The seed round was led by Varsity, a fund co-founded by Didier Valet, the former deputy chief executive of Société Générale. “I spent most of my career inside one of Europe’s largest banks, where compliance is still largely manual, fragmented and reactive,” Valet said. “What convinced me about Kalipso is the team — founders who genuinely understand both the law and the engineering, building for a sector I know from the inside.” Other investors in the round include Lanai, Plug and Play, Kima Ventures and Vento.
Kalipso’s platform tracks more than 3,000 regulatory updates each day across over 40 jurisdictions, pulling from more than 100 regulatory sources. The system identifies relevant obligations for each organisation, matches them to current policies, highlights gaps and generates ready-to-use solutions with clear links to the original rules. It also assigns responsibility and includes audit tools, bringing the entire process into a single workflow. Founded in 2025, the company already counts Groupe Caisse des Dépôts in France and Alma among its early customers.
Founders’ dual expertise is the core differentiator
Kalipso was co-founded by chief executive Pierre Ferran and chief operating officer Virginia Debernardi, who met while studying European law at Maastricht University. Their combined legal and software engineering backgrounds are central to the company’s value proposition.
Ferran holds a law degree and an LL.M. from Stanford and is also a software engineer — a rare combination, according to the company. He previously held senior legal roles at Klarna and Philips while continuing to write code. Debernardi led legal operations at Productsup as general counsel and earlier worked at the European Union Intellectual Property Office. Ferran began coding at the age of 13.
“The hardest part of compliance is not interpreting the law. It’s implementing it — and almost nobody building in this space has stood on both sides of it. I have,” Ferran said. “As a lawyer embedded in engineering at Klarna, I watched those handoffs fail in real time. Most tools on the market are built either by lawyers who can’t engineer or engineers who don’t understand the law. Kalipso is built by people who are both. We didn’t abstract this problem — we lived it, and we built the system we couldn’t buy.”

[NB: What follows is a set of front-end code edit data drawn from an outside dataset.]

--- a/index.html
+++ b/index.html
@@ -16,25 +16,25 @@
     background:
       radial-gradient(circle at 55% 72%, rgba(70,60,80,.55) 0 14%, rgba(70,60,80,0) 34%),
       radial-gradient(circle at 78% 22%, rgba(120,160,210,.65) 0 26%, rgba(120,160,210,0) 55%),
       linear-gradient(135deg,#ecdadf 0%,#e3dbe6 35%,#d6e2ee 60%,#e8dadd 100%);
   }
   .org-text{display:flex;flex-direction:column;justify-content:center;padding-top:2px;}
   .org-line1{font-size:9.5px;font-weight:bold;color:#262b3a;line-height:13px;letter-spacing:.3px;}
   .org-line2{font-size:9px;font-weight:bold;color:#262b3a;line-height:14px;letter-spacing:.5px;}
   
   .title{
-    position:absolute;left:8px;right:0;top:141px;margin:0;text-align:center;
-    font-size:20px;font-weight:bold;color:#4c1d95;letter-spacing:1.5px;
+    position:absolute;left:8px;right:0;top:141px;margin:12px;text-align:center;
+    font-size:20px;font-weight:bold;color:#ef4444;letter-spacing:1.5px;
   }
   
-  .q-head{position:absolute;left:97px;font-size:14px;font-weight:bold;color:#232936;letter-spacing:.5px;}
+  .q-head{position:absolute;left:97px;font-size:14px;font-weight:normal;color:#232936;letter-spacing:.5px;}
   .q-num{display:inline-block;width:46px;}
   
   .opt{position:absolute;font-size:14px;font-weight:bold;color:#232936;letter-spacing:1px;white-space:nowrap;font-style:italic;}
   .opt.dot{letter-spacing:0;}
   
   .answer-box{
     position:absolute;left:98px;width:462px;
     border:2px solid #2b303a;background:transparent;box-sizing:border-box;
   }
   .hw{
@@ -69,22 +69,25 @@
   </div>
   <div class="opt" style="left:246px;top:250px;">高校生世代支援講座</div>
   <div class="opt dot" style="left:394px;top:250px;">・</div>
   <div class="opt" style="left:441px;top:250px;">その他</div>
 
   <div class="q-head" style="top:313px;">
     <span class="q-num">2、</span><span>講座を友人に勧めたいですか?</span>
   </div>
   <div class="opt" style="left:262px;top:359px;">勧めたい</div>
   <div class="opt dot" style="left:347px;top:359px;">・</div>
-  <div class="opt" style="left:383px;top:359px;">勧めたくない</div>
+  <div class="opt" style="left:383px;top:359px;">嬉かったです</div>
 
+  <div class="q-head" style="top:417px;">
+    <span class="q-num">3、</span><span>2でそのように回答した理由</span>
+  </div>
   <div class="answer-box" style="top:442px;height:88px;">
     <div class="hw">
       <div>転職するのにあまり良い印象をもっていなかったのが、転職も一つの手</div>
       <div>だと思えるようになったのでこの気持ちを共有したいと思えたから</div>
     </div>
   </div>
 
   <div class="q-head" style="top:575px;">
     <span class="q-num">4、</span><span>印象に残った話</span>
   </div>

Debernardi added: “Compliance teams have been stitching together disconnected tools for too long. Kalipso closes that gap, taking organisations from regulatory change to the implementation of policies, controls and procedures within a single system. Teams don’t need another alert feed or another long report. They need infrastructure that turns regulation into action, and the peace of mind of knowing they are compliant.”
The platform supports key frameworks including DORA, MiCAR, PSD2, the AI Act, GDPR and MiFID II. It is ISO 27001-certified and stores all data on European cloud servers, meeting the EU’s growing data localisation requirements.

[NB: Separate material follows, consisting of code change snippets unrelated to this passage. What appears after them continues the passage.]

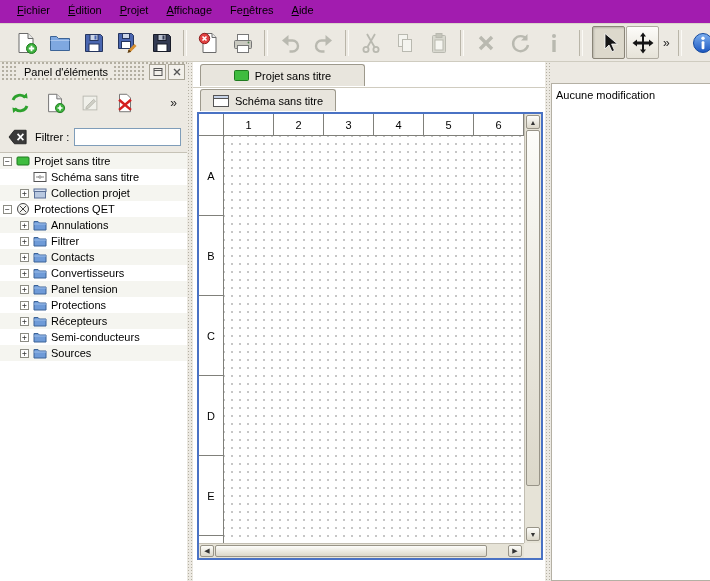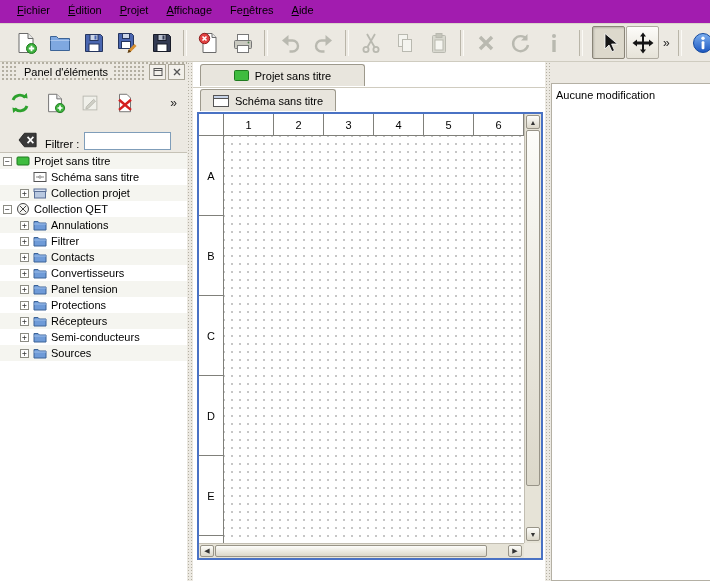--- a/index.html
+++ b/index.html
@@ -37,22 +37,22 @@
     background-size:4px 4px;background-position:1px 3px}
   .dtitle{background:#ece9e2;padding:0 6px;white-space:nowrap}
   .dock-btns{margin-left:auto;display:flex;background:#ece9e2;padding-left:3px;padding-right:2px}
   .dbtn{width:15px;height:14px;display:flex;align-items:center;justify-content:center;
     border:1px solid #a8a496;background:#f2f0ea;margin-left:2px}
   
   #eltbar{position:absolute;left:0;top:22px;right:0;height:38px;display:flex;align-items:center;
     gap:9px;padding-left:7px}
   .ebtn{width:26px;height:26px;display:flex;align-items:center;justify-content:center;flex:0 0 auto}
   #eltbar .chev{margin-left:auto;margin-right:7px}
-  #filterrow{position:absolute;left:0;top:62px;right:0;height:26px;display:flex;align-items:flex-end;
-    gap:5px;padding:0 16px}
+  #filterrow{position:absolute;left:0;top:62px;right:0;height:26px;display:flex;align-items:center;
+    gap:5px;padding:0 6px}
   #filterclear{width:24px;height:20px;display:flex;align-items:center;justify-content:center;flex:0 0 auto}
   #filterinput{flex:1;height:18px;border:1px solid #7f9db9;background:#fff;font:inherit;
     padding:1px 3px;min-width:0;box-sizing:border-box}
   #tree{position:absolute;left:0;top:90px;right:0;bottom:0;background:#fff;
     border-top:1px solid #c6c2b6;overflow:hidden}
   .trow{height:16px;display:flex;align-items:center;gap:3px;white-space:nowrap;cursor:default}
   .trow.alt{background:#f5f5f0}
   .expander{width:9px;height:9px;box-sizing:border-box;border:1px solid #8c8c84;background:#fff;
     font:8px/7px "DejaVu Sans Mono",monospace;text-align:center;color:#333;flex:0 0 auto}
   .exspacer{width:9px;height:9px;flex:0 0 auto}
@@ -353,21 +353,21 @@
           <span class="tlabel">Collection projet</span>
         </div>
         <div class="trow" style="padding-left: 3px;">
           <div class="expander">−</div>
           <span class="ticon">
             <svg width="14" height="14" viewBox="0 0 14 14">
               <circle cx="7" cy="7" r="5.5" fill="#f6f6f4" stroke="#444"></circle>
               <path d="M4 4l6 6M10 4l-6 6" stroke="#444"></path>
             </svg>
           </span>
-          <span class="tlabel">Collection QET</span>
+          <span class="tlabel">Protections QET</span>
         </div>
         <div class="trow alt" style="padding-left: 20px;">
           <div class="expander">+</div>
           <span class="ticon">
             <svg width="14" height="14" viewBox="0 0 14 14">
               <path d="M1 3.5h4l1.5 1.5H13v7H1z" fill="#6f9bd8" stroke="#3c6396"></path>
               <path d="M1 6h12" stroke="#9dbde8"></path>
             </svg>
           </span>
           <span class="tlabel">Annulations</span>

A consolidating market and a clear opportunity
The RegTech sector is undergoing rapid consolidation. CUBE, a UK-based provider of regulatory intelligence, secured backing from Hg in March 2024 and has since acquired Thomson Reuters’ Regulatory Intelligence business, Acin, Kodex AI and 4CRisk. Corlytics, founded in Dublin in 2013, bought Clausematch in 2023 to move beyond monitoring into policy management.

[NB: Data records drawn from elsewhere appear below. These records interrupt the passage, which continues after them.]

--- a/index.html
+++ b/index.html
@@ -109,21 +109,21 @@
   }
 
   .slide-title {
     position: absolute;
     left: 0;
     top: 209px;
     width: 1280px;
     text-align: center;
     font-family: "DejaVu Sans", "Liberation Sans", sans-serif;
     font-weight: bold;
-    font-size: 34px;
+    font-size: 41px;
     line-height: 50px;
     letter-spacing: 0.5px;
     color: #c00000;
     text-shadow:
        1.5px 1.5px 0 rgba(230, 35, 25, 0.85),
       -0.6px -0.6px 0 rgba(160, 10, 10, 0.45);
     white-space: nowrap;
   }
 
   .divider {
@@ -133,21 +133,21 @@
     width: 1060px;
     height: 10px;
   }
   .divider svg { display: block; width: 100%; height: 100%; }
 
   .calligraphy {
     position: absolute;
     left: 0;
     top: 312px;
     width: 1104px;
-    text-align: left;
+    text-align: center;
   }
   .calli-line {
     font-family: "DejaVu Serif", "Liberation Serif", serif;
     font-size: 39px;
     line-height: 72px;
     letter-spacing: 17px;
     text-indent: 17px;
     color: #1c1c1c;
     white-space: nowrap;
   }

The global RegTech market was valued at approximately $24.3 billion in 2025, with projections reaching $112.1 billion by 2033 — a compound annual growth rate of 21.1 percent. Other estimates place the figure at $25.56 billion in 2025, growing to $130.01 billion by 2033. The UK RegTech industry held a substantial market share in 2025, driven by digital transformation and the adoption of advanced technologies such as artificial intelligence and cloud-based solutions.
In Europe, regulatory change is accelerating faster than many in-house compliance teams can keep pace, with the European Commission pushing new rules including DORA, MiCAR, the AI Act and updates to PSD2 and MiFID II. Kalipso’s “Regulatory Radar” feature uses artificial intelligence to show each client the most relevant changes for their business and location.
The company plans to hire more staff in 2026 and expand its presence in the UK, France, Spain, Italy and the Benelux region. It also aims to develop additional capabilities for financial institutions, with potential expansion into other regulated sectors. A key question is whether $3.2 million provides sufficient runway to secure enterprise clients, who are traditionally slow to adopt new solutions, before larger incumbents further consolidate the market.
Valet brings nearly two decades of direct experience inside Société Générale, where he rose to deputy chief executive and led corporate and investment banking. He left the bank in 2018 — reportedly due to a divergence of views on a specific legal matter — and subsequently became a leading angel investor in Europe, backing fintech companies including Pennylane and Qonto and making more than 70 angel investments. He co-founded Varsity with a target of €150 million.
However, this funding round benefits from strong validation. A former deputy chief executive of one of Europe’s largest banks, with nearly two decades of direct experience, has publicly stated that the necessary infrastructure is still lacking.